Activity:
Reproduce the first line of the entries that follow and each later line, word for word, ending with the one containing "(752, 623) none".

Segment Start: Recorded information

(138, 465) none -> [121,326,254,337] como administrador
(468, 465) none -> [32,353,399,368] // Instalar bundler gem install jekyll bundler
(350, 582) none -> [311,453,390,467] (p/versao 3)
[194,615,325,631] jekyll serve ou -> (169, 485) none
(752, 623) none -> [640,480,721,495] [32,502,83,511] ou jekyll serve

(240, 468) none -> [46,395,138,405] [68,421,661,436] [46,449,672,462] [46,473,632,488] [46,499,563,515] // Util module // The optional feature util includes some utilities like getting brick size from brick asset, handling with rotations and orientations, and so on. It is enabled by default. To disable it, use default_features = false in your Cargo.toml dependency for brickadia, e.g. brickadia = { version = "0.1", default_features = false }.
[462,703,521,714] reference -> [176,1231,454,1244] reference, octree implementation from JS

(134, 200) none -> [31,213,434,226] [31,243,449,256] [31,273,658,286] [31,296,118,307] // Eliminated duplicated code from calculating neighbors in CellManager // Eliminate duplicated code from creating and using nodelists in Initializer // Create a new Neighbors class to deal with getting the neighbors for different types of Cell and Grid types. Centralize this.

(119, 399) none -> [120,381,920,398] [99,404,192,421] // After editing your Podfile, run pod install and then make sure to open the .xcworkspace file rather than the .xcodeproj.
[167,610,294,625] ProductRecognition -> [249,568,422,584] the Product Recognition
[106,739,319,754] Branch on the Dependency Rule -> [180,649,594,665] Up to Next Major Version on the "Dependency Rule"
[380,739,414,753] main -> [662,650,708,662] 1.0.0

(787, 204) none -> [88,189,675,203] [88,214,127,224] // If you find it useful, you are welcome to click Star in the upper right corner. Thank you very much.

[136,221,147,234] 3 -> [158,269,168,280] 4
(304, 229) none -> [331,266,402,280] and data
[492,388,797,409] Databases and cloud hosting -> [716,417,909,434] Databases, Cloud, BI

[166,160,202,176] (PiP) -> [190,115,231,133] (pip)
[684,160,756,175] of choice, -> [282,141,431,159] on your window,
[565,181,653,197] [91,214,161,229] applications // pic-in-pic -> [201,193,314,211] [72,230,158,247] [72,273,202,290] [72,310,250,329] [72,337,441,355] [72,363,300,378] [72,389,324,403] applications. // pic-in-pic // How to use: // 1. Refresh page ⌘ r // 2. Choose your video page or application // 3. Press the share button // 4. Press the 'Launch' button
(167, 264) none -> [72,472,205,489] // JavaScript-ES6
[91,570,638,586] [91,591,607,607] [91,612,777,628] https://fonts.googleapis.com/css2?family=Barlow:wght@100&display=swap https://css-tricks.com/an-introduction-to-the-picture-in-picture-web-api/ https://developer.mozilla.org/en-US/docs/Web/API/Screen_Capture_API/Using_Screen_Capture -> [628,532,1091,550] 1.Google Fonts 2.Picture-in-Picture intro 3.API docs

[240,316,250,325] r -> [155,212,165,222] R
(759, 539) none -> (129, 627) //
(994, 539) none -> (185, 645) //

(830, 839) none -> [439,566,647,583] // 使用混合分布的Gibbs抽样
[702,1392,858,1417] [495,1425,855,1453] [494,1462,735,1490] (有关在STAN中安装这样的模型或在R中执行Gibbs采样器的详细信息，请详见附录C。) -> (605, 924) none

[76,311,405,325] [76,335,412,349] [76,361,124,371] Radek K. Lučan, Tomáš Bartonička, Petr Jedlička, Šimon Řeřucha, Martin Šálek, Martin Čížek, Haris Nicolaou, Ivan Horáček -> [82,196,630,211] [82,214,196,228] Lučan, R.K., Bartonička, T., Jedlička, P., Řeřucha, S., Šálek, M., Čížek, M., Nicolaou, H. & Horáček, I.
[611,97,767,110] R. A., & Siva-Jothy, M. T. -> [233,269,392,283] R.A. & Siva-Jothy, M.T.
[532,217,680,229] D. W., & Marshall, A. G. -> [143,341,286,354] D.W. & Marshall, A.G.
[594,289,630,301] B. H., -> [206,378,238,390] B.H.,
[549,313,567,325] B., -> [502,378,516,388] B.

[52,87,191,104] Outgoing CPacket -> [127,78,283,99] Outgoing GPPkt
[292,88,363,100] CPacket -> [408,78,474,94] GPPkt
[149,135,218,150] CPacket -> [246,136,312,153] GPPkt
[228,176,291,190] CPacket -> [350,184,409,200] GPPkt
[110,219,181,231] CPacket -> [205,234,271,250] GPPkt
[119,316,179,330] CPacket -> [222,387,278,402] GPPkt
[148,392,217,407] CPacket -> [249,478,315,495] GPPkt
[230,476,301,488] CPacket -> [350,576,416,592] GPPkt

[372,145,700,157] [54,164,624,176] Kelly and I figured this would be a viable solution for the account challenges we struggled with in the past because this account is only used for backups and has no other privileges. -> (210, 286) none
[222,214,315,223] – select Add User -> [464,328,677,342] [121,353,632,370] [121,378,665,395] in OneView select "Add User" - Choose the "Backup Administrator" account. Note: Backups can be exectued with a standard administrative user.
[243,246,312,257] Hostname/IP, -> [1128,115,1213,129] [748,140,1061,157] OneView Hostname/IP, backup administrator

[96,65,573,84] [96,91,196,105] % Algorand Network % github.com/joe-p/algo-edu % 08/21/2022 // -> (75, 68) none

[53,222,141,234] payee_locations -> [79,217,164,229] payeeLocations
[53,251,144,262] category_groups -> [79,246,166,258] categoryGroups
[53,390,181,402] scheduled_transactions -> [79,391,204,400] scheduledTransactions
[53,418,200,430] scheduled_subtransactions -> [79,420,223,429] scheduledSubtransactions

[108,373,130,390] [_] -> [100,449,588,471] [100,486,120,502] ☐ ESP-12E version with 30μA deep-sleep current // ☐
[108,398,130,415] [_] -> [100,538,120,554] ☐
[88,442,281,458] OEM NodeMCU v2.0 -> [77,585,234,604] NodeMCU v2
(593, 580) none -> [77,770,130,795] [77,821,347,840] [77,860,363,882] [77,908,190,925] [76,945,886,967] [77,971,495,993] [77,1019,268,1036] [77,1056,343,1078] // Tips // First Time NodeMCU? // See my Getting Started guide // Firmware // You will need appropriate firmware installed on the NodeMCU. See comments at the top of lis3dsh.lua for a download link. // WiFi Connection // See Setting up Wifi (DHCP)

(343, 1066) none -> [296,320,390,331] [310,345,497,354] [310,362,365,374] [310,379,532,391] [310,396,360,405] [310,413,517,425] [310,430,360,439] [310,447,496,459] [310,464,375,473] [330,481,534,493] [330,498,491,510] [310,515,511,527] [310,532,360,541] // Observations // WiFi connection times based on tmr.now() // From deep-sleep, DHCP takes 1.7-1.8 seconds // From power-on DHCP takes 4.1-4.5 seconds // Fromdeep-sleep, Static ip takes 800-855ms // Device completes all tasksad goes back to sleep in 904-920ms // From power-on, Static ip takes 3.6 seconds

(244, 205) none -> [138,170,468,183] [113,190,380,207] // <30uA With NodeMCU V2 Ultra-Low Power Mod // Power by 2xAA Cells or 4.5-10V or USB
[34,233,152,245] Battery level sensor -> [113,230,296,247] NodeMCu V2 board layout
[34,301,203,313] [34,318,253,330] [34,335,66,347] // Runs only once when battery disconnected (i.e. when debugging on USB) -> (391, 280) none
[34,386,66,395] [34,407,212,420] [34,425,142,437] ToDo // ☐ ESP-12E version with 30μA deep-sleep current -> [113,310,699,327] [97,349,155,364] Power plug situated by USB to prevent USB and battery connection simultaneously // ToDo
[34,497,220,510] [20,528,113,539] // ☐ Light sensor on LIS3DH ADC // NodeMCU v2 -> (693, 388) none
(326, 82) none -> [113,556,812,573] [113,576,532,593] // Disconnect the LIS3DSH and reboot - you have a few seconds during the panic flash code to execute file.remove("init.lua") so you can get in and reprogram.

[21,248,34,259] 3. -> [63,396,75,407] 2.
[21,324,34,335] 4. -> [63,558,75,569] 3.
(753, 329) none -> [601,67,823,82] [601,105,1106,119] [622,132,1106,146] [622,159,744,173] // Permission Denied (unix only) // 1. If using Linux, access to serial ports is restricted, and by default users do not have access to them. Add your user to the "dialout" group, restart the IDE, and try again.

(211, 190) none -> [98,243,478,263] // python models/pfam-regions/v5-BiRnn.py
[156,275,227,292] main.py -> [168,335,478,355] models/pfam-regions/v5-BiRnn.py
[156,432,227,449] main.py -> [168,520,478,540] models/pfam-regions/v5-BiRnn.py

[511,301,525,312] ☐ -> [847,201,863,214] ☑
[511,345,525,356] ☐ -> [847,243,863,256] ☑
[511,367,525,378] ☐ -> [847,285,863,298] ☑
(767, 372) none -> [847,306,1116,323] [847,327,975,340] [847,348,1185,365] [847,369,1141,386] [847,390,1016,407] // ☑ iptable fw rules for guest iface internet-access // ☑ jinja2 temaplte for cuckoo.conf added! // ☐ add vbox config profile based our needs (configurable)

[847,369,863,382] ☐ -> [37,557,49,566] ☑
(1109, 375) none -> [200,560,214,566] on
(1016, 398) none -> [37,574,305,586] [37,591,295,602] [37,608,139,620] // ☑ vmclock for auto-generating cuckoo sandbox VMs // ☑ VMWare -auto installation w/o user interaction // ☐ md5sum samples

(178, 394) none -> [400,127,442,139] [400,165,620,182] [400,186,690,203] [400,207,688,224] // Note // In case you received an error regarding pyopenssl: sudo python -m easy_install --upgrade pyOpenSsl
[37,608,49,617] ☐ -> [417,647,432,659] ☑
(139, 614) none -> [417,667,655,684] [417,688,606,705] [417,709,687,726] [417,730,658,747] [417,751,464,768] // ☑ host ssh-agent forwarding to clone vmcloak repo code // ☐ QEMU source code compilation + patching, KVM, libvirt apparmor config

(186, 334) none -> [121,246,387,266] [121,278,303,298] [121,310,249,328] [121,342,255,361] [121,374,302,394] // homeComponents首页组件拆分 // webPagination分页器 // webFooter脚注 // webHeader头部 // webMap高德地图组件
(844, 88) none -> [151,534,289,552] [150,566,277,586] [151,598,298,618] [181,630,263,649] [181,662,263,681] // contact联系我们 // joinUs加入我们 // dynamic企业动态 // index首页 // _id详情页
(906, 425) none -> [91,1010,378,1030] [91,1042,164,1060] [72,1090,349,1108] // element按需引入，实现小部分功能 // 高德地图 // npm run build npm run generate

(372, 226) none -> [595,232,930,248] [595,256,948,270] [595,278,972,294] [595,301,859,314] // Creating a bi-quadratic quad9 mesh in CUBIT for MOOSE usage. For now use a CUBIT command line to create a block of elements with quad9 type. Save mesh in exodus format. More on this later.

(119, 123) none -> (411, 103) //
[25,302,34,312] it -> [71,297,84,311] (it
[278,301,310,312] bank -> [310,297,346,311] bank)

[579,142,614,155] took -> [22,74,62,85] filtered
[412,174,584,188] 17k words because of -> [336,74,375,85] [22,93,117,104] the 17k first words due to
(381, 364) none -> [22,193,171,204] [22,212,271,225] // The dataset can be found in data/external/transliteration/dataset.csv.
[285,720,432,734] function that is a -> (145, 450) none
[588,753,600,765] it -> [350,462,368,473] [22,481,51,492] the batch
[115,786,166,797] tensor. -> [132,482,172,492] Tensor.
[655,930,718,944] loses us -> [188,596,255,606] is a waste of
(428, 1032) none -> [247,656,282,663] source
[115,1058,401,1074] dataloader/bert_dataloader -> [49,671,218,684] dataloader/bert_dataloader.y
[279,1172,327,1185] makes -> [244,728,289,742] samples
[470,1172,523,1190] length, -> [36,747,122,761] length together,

Segment End: Recorded information

Answer section:
(138, 465) none -> [121,326,254,337] como administrador
(468, 465) none -> [32,353,399,368] // Instalar bundler gem install jekyll bundler
(350, 582) none -> [311,453,390,467] (p/versao 3)
[194,615,325,631] jekyll serve ou -> (169, 485) none
(752, 623) none -> [640,480,721,495] [32,502,83,511] ou jekyll serve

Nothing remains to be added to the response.